- Walker in 1986
- Born: Thelma Lois Sully December 14, 1925 Greenwood, Charles Mix County, South Dakota
- Died: January 3, 1997 (aged 71) Columbus, Franklin County, Ohio
- Other names: Thelma Kludt, Selma Lois Walker, Selma Sully-Walker, Thelma Walker
- Citizenship: Yankton Sioux Tribe of South Dakota and U.S.
- Occupations: Social worker, social services administrator
- Years active: 1975–1996
- Known for: social work, Native American rights activism
- Children: Carol Welch

= Selma Walker =

Native American social worker and activist (1925–1997)

Selma Walker (December 14, 1925 – January 3, 1997) was an American social worker and the founder and director of the Native American Center of Columbus, Ohio. She was a Dakota of Santee Dakota and Sisseton Dakota ancestry, and a "tribal member of the Yankton Sioux Tribe of South Dakota", according to the Native American Indian Center of Central Ohio. She was inducted into the Ohio Women's Hall of Fame in 1986.

==Early life and education==
Thelma Lois Sully was born on December 14, 1925, in Greenwood, Charles Mix County, South Dakota, on the Yankton Indian Reservation to Cora May Quinn and John C. Sully. Cora was an enrolled member of the Yankton Sioux Tribe of South Dakota. However, she was Sisseton Dakota and lived at the Yankton reservation. John was an enrolled member at the Santee Sioux Nation in Knox County, Nebraska. Sully grew up on the Yankton reservation and attended the Saint Paul Indian Children's School in Marty, South Dakota, with her siblings. According to the Native American Indian Center of Central Ohio, she was enrolled the Yankton Sioux Tribe. The family were close friends with the family of Sam Necklace, who was influential in introducing the Native American Church in the Yankton Sioux Tribe. Necklace was the chief priest of the peyote religion and John was one of his roadmen, a person who could conduct peyote healing services.

Cora and John divorced, and by 1937, she had remarried Asa Fastbear (also known as Esau Fastbear or Asa Sweetcorn). After the divorce, Sully sometimes lived with her father on the Yankton reservation, and sometimes with her mother on the Lake Traverse Indian Reservation in Sisseton, South Dakota. She married Elmer Kludt around 1950, but they divorced the following year. By the time of her father's death in 1965, Sully was using the name Selma Walker and was residing at Lockbourne Air Force Base, in Lockbourne, Ohio. Her husband was in the army. The couple had a daughter, Carol, and moved often, living in England for a time.

==Career==
In 1975, Walker was hired by the Tecumseh Confederacy Manpower Program in Xenia, Ohio to assist Native Americans living in the Columbus, Ohio metropolitan area with job placements and other needs.| She often worked out of her car or from home to assist her clients. She helped them with obtaining identification cards, high school equivalency certificates and began a clothing drive to provide them with basic necessities. Eager to establish a focal point for the urban Indigenous population, in 1977, she and others, sold fishing bait to stores to raise enough money to pay rent on a building on South High Street. The duplex they were able to rent, became the home of the Native American Center of Columbus. The center provided food, clothing, and household items to members of the Native American community, as well as emergency, counseling and employment referral services across metro Columbus and it sponsored cultural events. The center also coordinated services for the Ross County Community Action Community.

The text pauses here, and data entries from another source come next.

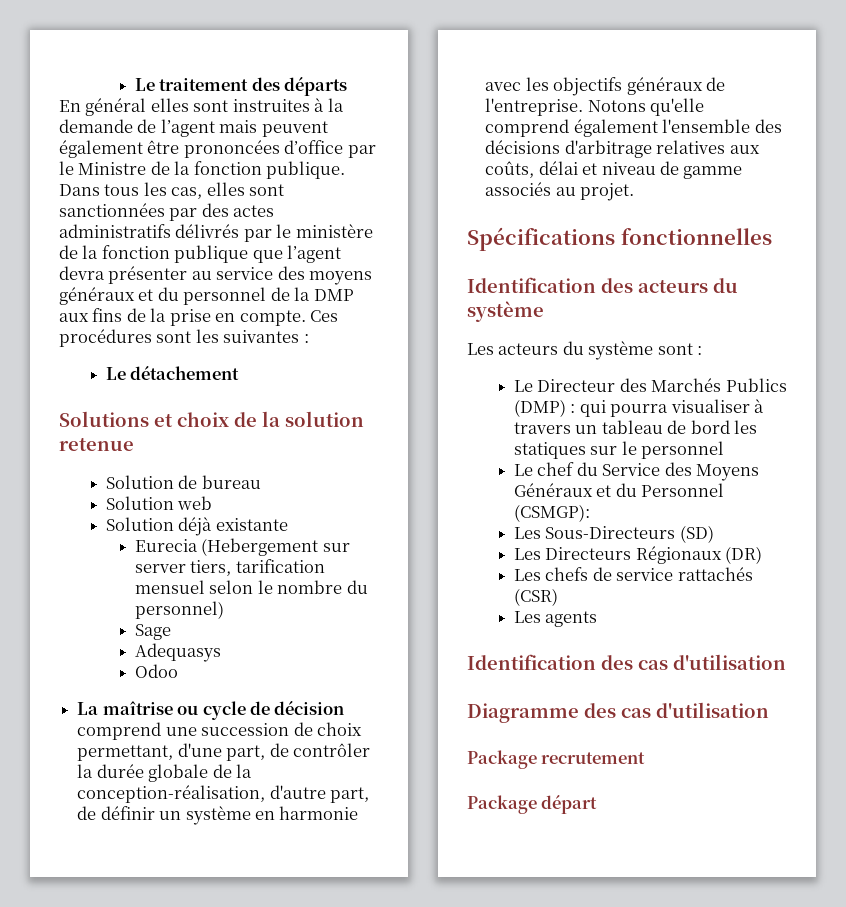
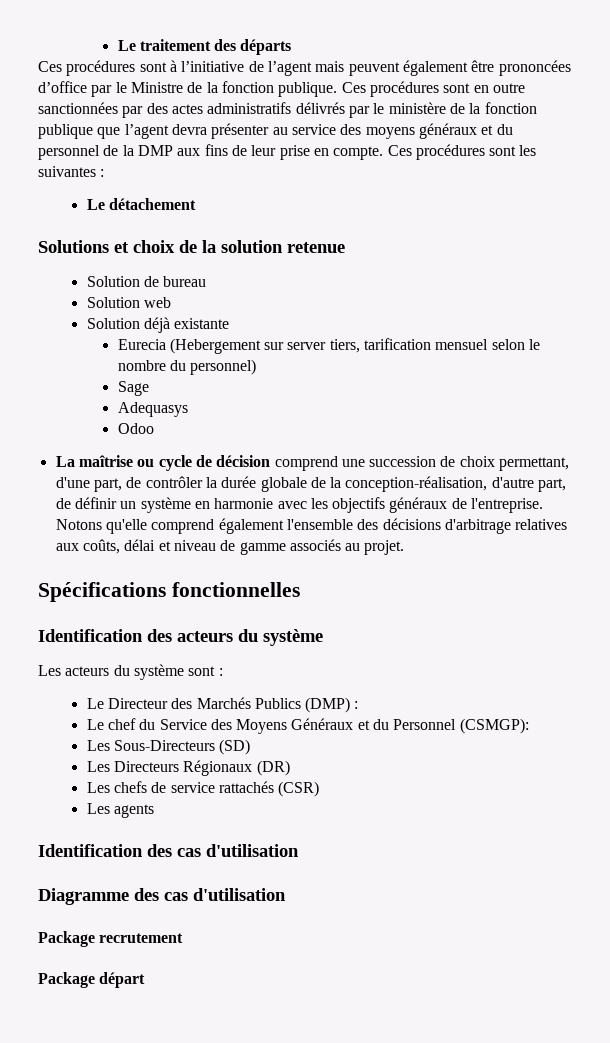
- En général elles sont instruites à la demande de l’agent mais peuvent également être prononcées d’office par le Ministre de la fonction publique.
+ Ces procédures sont à l’initiative de l’agent mais peuvent également être prononcées d’office par le Ministre de la fonction publique.
- Dans tous les cas, elles sont sanctionnées par des actes administratifs délivrés par le ministère de la fonction publique que l’agent devra présenter au service des moyens généraux et du personnel de la DMP aux fins de la prise en compte.
+ Ces procédures sont en outre sanctionnées par des actes administratifs délivrés par le ministère de la fonction publique que l’agent devra présenter au service des moyens généraux et du personnel de la DMP aux fins de leur prise en compte.
- Le Directeur des Marchés Publics (DMP) : qui pourra visualiser à travers un tableau de bord les statiques sur le personnel
+ Le Directeur des Marchés Publics (DMP) :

Keeping the center open was difficult, as funding was obtained only through initiatives Walker created. In 1983, the Native American Center of Akron paid the operational expenses and salaries for Walker and her staff. Beginning in 1984, she organized fund-raising drives each May and September, through cultural events like pow wows to cover the operational costs. She also gave lectures to churches and other local groups to raise awareness of Native cultures and arranged for Asa Primeaux, Sam Necklace's grandson, to serve as the spiritual advisor of the center. For a decade, he traveled between the Yankton Reservation and Ohio to mentor the urban Indigenous community. Her work was recognized by numerous local honors, such as the Community Service Award of the Columbus Dispatch, the Clifford Tyree Award of the City of Columbus Department of Human Services, and induction into the Ohio Women's Hall of Fame in 1986.

In 1990, Walker led protest marches to the Ohio Statehouse hoping to thwart a bill proposed by State Senator Roy Ray, which would extended the authority of the Ohio State Archaeological and Historical Society over preservation of all historic artifacts on all public property in the state. The protest called for Native American artifacts, and particularly Indigenous remains, to be returned to the tribes. Ray agreed to alter the text of the bill to make it clear that it did "not apply to Indian burial remains". In the 1990s, Walker's daughter Carol began working at the Native American Center as an assistant director to her mother. The facility was lost to a fire in 1992 and a fundraising drive began. The drive was successful and the Native American Center reopened on April 1, 1993, at 756 Parsons Avenue in Columbus. Walker continued as director of the facility until 1996, when her daughter Carol became its executive director.

==Death and legacy==
Walker died on January 3, 1997, in Columbus, Franklin County, Ohio. The facility she founded, now known as the Native American Indian Center of Central Ohio annually hosts the Selma Walker Memorial Day Powwow in her honor, and also periodically presents the Selma Walker Award for Lifetime Achievement in Human Rights Activism. It was awarded to Bob Fitrakis in 2003. The center continues to be a non-profit organization and is not funded by any government administration, but operates solely from donations and grants.